Started the week by doing some reading and going over the theory behind a forecasting technique called Adaptive Response Rate Single Exponential smoothing. I then spent the next few days implementing and testing a detector that uses the smoothing technique to obtain the next forecasted byte count. Still need to figure out how to tweak the parameters so as to obtain a detector that does not produce a delayed copy of the actual measurements.
Plan for next week is to do some reading on event detection in time series data, especially looking at techniques/methods that NetEvMon does not currently use.
Added traceroute data from AMP to the matrix display, which involved
feeding it through all stages of the pipeline - collection, parsing,
storage, querying. Expanded the matrix to be smarter about selecting the
collections to query and refactored some of the AMP data fetching code
to make it easier to add new AMP collections.
While doing testing with the data collected by the new AMP I found and
fixed a bug where the results of name resolution of some targets in the
schedule were not being properly used (only the first address was being
tested to). This has also shown that we need a sensible way to deal with
multiple targets having the same label in the matrix and graph displays.
Started looking at being able to format AMP ICMP test data in a similar
manner to smokeping so that it can be used with the more interesting
smokeping style graphs. Looks like the database can do most of the heavy
lifting to generate percentiles, which we can then use to plot the
shaded smokey regions.
Spent a bit of time updating the REANNZ weathermap to bring it in line
with recent network changes.
Added support for the AMP ICMP collection to ampy and amp-web, so we are now able to plot graphs of the test data Brendon has been collecting.
Spent a decent chunk of an afternoon working through the DPDK build system with Richard S., trying to make the DPDK libraries build as position-independent code so that we can link libtrace against them nicely.
Reworked a large amount of code in amp-web to move the collection-specific code out of the core source files and into separate little modules for each collection. This means that the core code should be much easier to follow and work on. Adding support for new collections should also be simpler and require less inside knowledge of how the whole system works.
Finished working on the autotools process for libtrace with DPDK so that '~make; make install' will build and install the shared library without any additional complexity. With Shane's assistance came to the conclusion that a patch is required to modify Intel's DPDK build system to allow libtrace to be built as a shared library.
Committed my work (i.e. the DPDK format) to the libtrace SVN. Put some basic documentation on the libtrace wiki (to be expanded upon).
Managed to implement Swingtime successfully in order to extend Horizon and implement a booking page. Still need to tweak a few of the views and link it with the OpenStack database but the functionality is working.
Started writing topology creation scripts this week. So far they are able to create full mesh networks as well and ring networks for a specified number of switches. Since then I have been advised that mininet may be worth looking into. Next week I plan to try out mininet, even if it is not quite what I'm looking for it may give me ideas about methods on generating topologies.
Spent the week taking a look at the detectors written by Shane and Brendon and managed to cover them all and have a good understanding of how they work. Also had a brief look at the theory behind the Dempster-Shafer belief functions, but need to go through them in more depth at some point.
Plan for next week: start reading up on event detection in time-series data and get set up with my own copy of netevmon. Also look into other smoothing functions that could potentially be useful for new detectors.
Spent most of the week working on backend things that are required to
get the AMP data into the matrix view in the way that we want.
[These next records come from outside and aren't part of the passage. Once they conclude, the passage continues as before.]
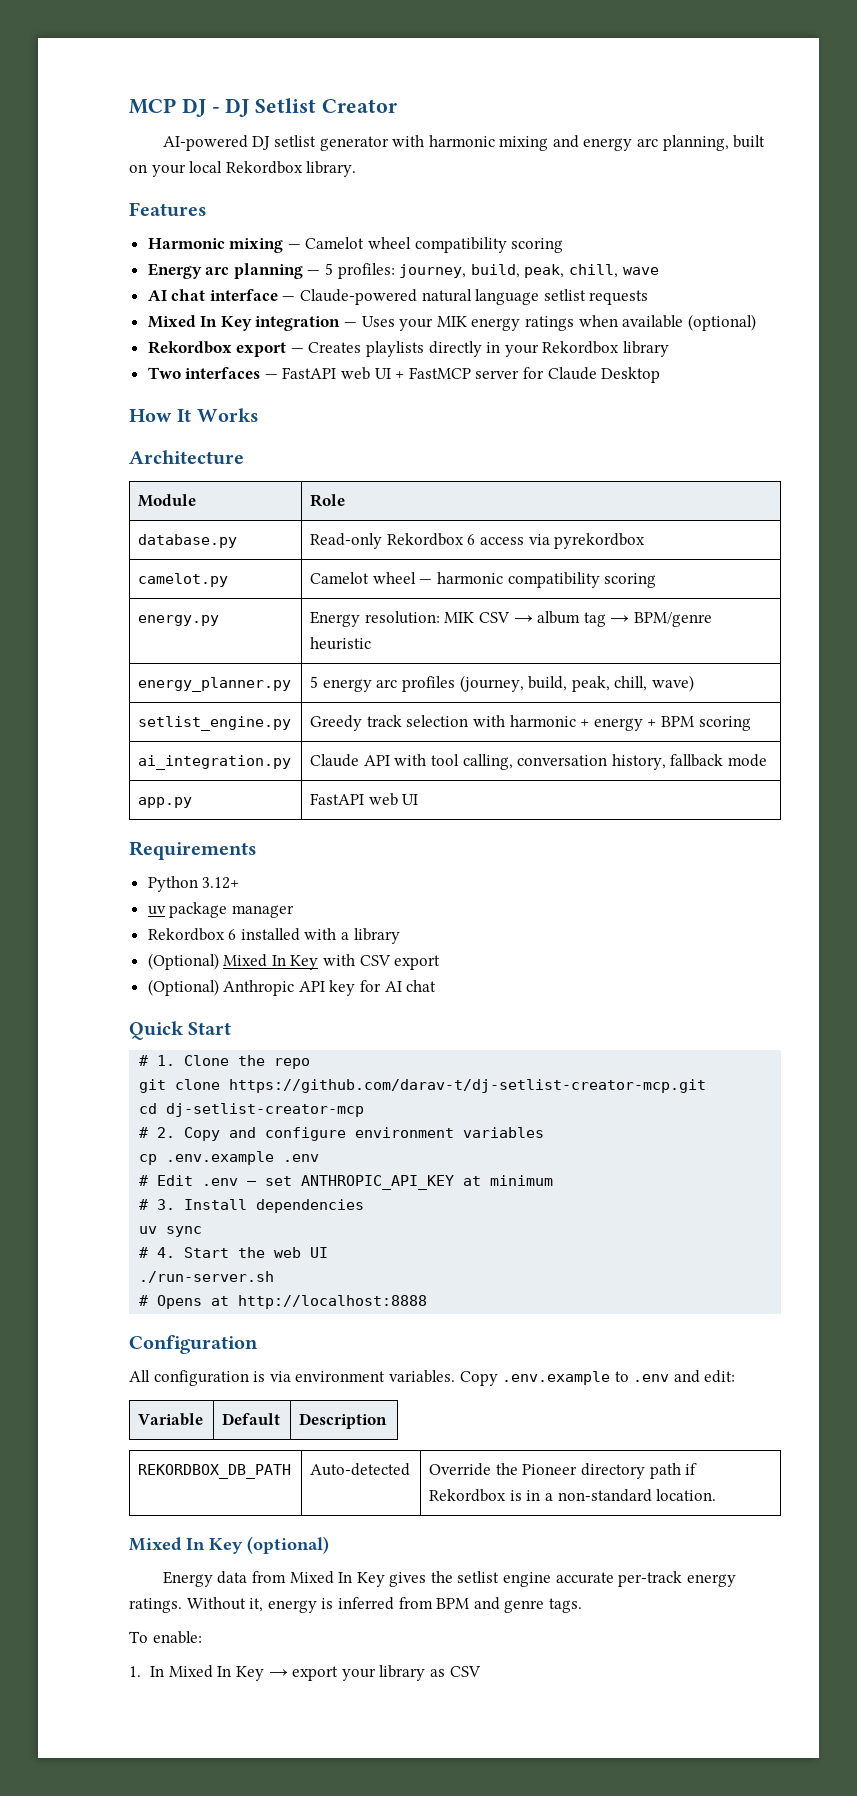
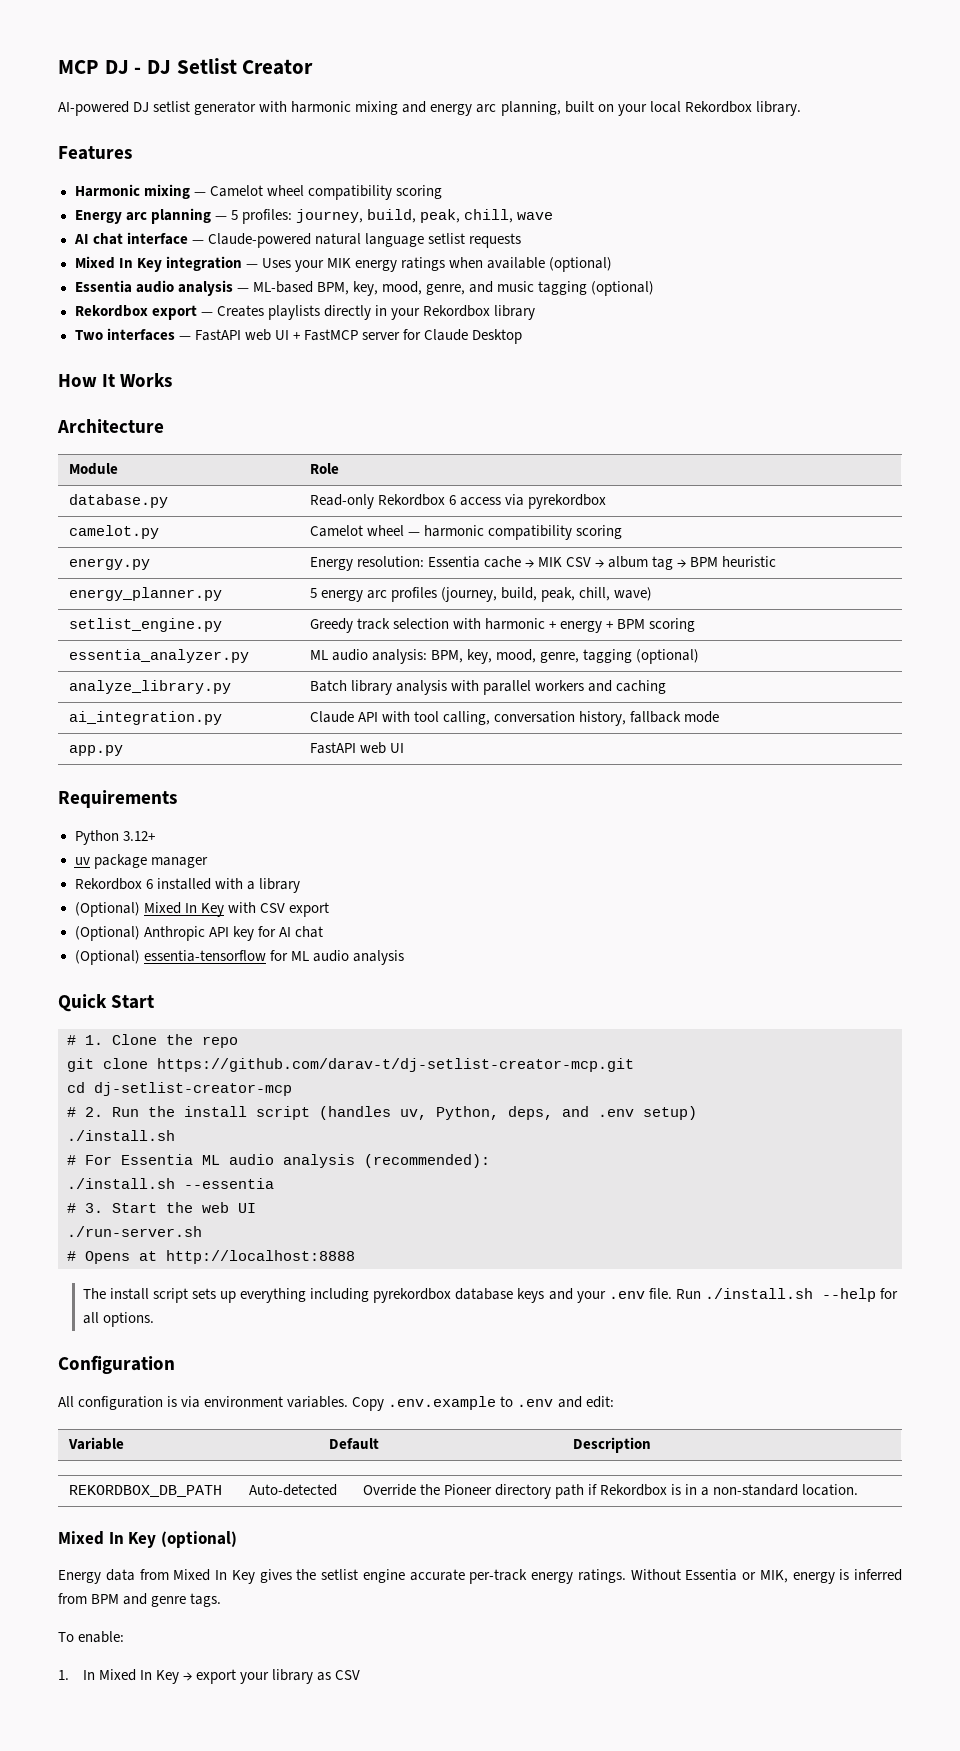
+ Essentia audio analysis — ML-based BPM, key, mood, genre, and music tagging (optional)
- energy.py | Energy resolution: MIK CSV → album tag → BPM/genre heuristic
+ energy.py | Energy resolution: Essentia cache → MIK CSV → album tag → BPM heuristic
+ essentia_analyzer.py | ML audio analysis: BPM, key, mood, genre, tagging (optional)
+ analyze_library.py | Batch library analysis with parallel workers and caching
+ (Optional) essentia-tensorflow for ML audio analysis
- # 2. Copy and configure environment variables
- cp .env.example .env
- # Edit .env — set ANTHROPIC_API_KEY at minimum
- # 3. Install dependencies
- uv sync
- # 4. Start the web UI
+ # 2. Run the install script (handles uv, Python, deps, and .env setup)
+ ./install.sh
+ # For Essentia ML audio analysis (recommended):
+ ./install.sh --essentia
+ # 3. Start the web UI
+ The install script sets up everything including pyrekordbox database keys and your .env file. Run ./install.sh --help for all options.
- Without it, energy is inferred from BPM and genre tags.
+ Without Essentia or MIK, energy is inferred from BPM and genre tags.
Installed memcached and changed the way memcache keys work when fetching
recent data to enable it to be cached properly, with different timeouts
for different duration data.
Updated all the data/metadata fetching to use the new NNTSC API rather
than pulling data from the old REST interface on erg. As part of this
added the ability to specify multiple aggregation functions across
(possibly duplicate) columns to efficiently fetch all the data required
(e.g. means, standard deviations, etc of the latency values). Mean and
standard deviation are now used to colour the matrix cells rather than
absolute latency differences. Also slightly tidied up the way tooltips
and sparkline graphs are drawn to better present this data.
Table partitioning is now up and running inside of NNTSC. Migrated all the existing data over to partitioned tables.
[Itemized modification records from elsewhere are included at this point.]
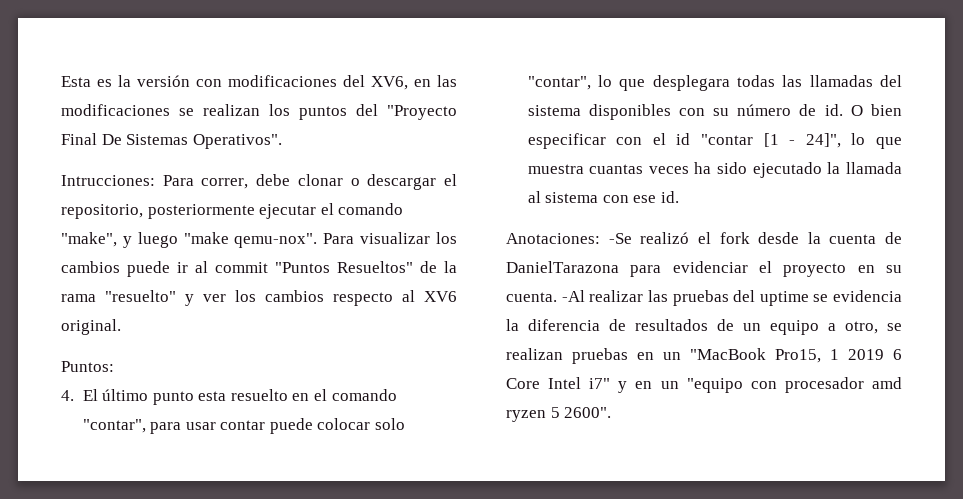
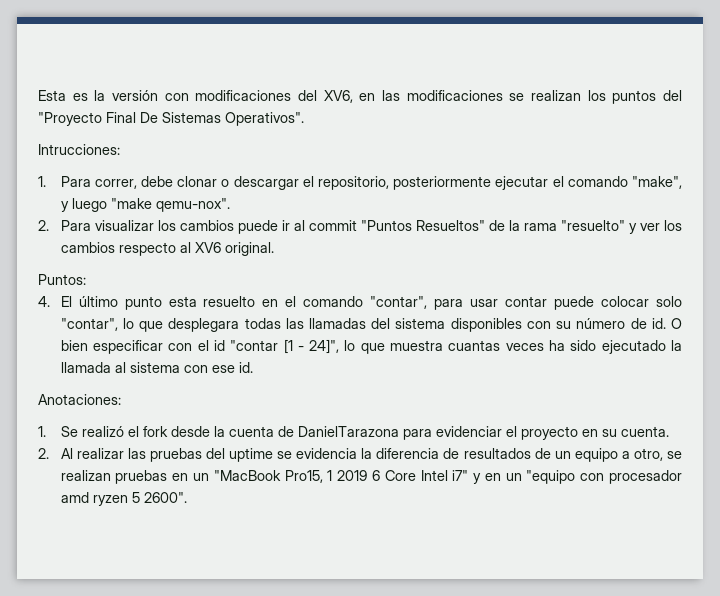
- Intrucciones: Para correr, debe clonar o descargar el repositorio, posteriormente ejecutar el comando "make", y luego "make qemu-nox". Para visualizar los cambios puede ir al commit "Puntos Resueltos" de la rama "resuelto" y ver los cambios respecto al XV6 original.
+ Intrucciones:
+ 1. Para correr, debe clonar o descargar el repositorio, posteriormente ejecutar el comando "make", y luego "make qemu-nox".
+ 2. Para visualizar los cambios puede ir al commit "Puntos Resueltos" de la rama "resuelto" y ver los cambios respecto al XV6 original.
- Anotaciones: -Se realizó el fork desde la cuenta de DanielTarazona para evidenciar el proyecto en su cuenta. -Al realizar las pruebas del uptime se evidencia la diferencia de resultados de un equipo a otro, se realizan pruebas en un "MacBook Pro15, 1 2019 6 Core Intel i7" y en un "equipo con procesador amd ryzen 5 2600".
+ Anotaciones:
+ 1. Se realizó el fork desde la cuenta de DanielTarazona para evidenciar el proyecto en su cuenta.
+ 2. Al realizar las pruebas del uptime se evidencia la diferencia de resultados de un equipo a otro, se realizan pruebas en un "MacBook Pro15, 1 2019 6 Core Intel i7" y en un "equipo con procesador amd ryzen 5 2600".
Enabled per-user tracking in the LPI collector and updated Cuz to deal with multiple users sensibly. Changed the LPI collector to not export counters that have a value of zero -- the client now detects which protocols were missing counters and inserts zeroes accordingly. Also changed NNTSC to only create LPI streams when the time series has a non-zero value occur, which avoids the problem of creating hundreds of streams per user which are entirely zero because the user never uses that protocol.
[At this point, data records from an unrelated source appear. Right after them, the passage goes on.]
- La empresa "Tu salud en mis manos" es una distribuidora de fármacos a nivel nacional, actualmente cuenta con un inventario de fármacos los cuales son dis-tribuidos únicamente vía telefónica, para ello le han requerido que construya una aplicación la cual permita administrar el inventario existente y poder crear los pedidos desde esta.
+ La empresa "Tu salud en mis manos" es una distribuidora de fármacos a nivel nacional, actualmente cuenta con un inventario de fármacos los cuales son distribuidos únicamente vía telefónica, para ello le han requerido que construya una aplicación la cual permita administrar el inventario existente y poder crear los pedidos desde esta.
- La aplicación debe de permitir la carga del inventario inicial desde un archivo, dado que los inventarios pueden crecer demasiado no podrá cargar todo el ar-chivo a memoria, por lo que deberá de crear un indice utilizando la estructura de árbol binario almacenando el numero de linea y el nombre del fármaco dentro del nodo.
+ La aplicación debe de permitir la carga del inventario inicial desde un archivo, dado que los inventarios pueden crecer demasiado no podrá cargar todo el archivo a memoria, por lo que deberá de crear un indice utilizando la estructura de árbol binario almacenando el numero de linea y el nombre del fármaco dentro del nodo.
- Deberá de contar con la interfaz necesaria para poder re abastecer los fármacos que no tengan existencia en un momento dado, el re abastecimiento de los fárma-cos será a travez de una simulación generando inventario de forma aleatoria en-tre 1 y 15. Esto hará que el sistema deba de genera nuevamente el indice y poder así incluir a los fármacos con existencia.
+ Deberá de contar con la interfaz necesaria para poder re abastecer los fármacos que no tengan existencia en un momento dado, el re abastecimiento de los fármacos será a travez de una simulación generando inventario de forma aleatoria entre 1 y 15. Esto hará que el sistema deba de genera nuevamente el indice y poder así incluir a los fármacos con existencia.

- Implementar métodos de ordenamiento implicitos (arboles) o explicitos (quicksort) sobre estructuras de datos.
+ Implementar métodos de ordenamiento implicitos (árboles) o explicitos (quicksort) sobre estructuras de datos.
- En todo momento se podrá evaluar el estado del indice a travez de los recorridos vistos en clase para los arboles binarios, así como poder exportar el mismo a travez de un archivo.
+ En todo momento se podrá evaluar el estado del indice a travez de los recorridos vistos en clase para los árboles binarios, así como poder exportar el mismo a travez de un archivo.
Added ability to query NNTSC for a list of streams that had been added since a given stream was created. This is needed to allow ampy to keep up to date with streams that have been added since the connection to NNTSC was first made. This is not an ideal solution as it adds an extra database query to many ampy operations, but I'm hoping to come up with something better soon.
Revisited and thoroughly documented the ShewhartS-based event detection code in netevmon. In the process, I made a couple of tweaks that should reduce the number of 'unimportant' events that we have been getting.
Continued to work on the session booking extension to the dashboard. Having trouble with using swingtime in the extension so currently trying another route.